◆ **Task**
Repeat the data in full and exactly. Leave the pictures out.

◆ **Data shown**
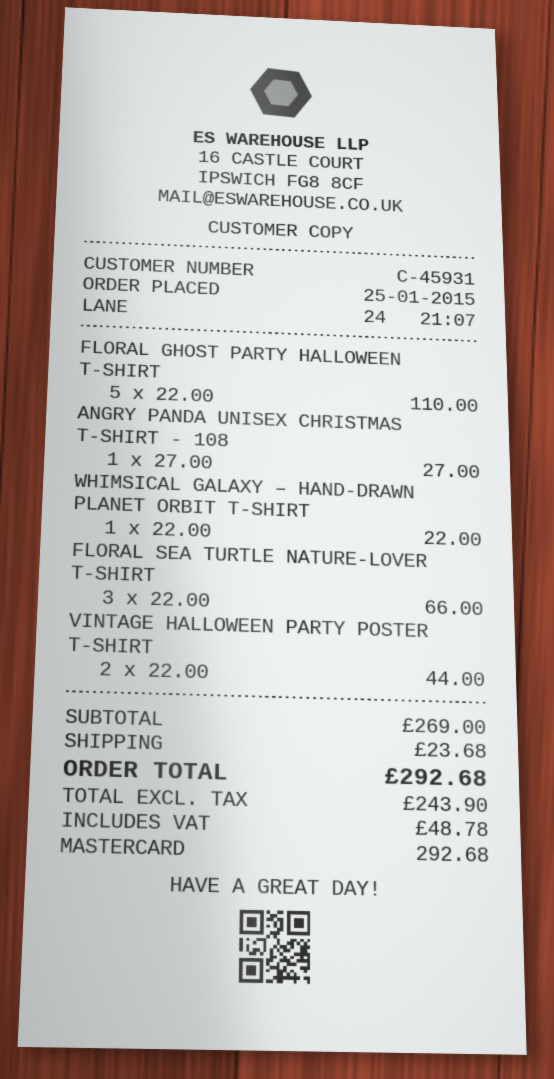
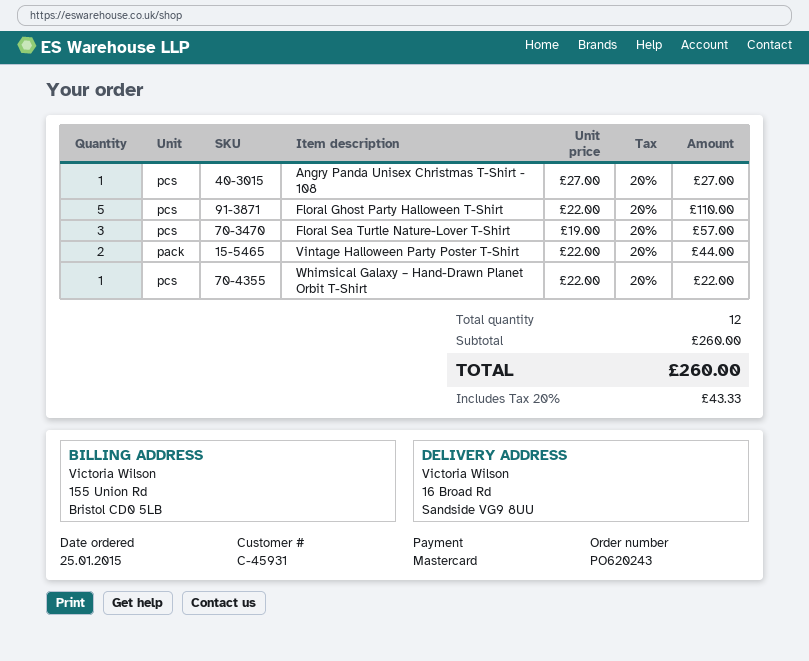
FLORAL SEA TURTLE NATURE-LOVER T-SHIRT: 3 x 22.00 = 66.00 -> 3 x 19.00 = 57.00
subtotal: 269.00 -> 260.00
shipping: 23.68 -> none
tax: 48.78 -> 43.33
total: 292.68 -> 260.00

◆ **Result of the task**
FLORAL SEA TURTLE NATURE-LOVER T-SHIRT: 3 x 22.00 = 66.00 -> 3 x 19.00 = 57.00
subtotal: 269.00 -> 260.00
shipping: 23.68 -> none
tax: 48.78 -> 43.33
total: 292.68 -> 260.00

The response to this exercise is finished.